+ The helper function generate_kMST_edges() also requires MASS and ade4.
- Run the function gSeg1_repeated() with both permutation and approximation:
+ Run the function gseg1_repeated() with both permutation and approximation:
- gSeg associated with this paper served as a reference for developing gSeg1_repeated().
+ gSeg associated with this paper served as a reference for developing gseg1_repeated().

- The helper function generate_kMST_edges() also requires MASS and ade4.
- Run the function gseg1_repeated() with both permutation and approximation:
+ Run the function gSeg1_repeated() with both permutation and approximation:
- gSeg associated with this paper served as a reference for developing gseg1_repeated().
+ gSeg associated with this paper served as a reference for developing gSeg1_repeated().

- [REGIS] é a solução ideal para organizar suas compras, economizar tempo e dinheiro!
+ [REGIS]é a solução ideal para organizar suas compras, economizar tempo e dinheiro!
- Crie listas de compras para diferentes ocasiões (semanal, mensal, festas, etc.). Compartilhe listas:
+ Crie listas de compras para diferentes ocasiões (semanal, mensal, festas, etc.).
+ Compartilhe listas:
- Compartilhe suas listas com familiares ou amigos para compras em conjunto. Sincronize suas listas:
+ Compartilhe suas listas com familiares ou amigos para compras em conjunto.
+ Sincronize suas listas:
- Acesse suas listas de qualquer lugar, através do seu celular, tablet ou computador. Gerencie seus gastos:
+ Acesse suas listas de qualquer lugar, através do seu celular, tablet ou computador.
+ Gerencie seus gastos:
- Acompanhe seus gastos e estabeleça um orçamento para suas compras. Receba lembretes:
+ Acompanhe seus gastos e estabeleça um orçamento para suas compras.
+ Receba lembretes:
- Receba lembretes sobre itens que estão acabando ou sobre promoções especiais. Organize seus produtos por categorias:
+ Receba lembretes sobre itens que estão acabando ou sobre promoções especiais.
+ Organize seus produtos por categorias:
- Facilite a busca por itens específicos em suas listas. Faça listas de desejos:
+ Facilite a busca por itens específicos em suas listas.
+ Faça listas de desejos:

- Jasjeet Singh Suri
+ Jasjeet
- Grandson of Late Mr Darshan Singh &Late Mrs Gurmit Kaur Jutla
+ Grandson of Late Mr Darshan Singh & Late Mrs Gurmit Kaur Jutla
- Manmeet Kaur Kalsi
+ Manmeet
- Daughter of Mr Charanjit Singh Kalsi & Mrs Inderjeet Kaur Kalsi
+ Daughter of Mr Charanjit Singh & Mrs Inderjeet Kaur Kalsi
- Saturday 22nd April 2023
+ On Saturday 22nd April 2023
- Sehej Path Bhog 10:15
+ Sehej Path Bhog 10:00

> **REQUIRED WORK**: Reproduce exactly the line bearing "- Manmeet Kaur Kalsi" and all the lines that come after it in the records above; add nothing.

> **RESPONSE TO THIS TASK**:
- Manmeet Kaur Kalsi
+ Manmeet
- Daughter of Mr Charanjit Singh Kalsi & Mrs Inderjeet Kaur Kalsi
+ Daughter of Mr Charanjit Singh & Mrs Inderjeet Kaur Kalsi
- Saturday 22nd April 2023
+ On Saturday 22nd April 2023
- Sehej Path Bhog 10:15
+ Sehej Path Bhog 10:00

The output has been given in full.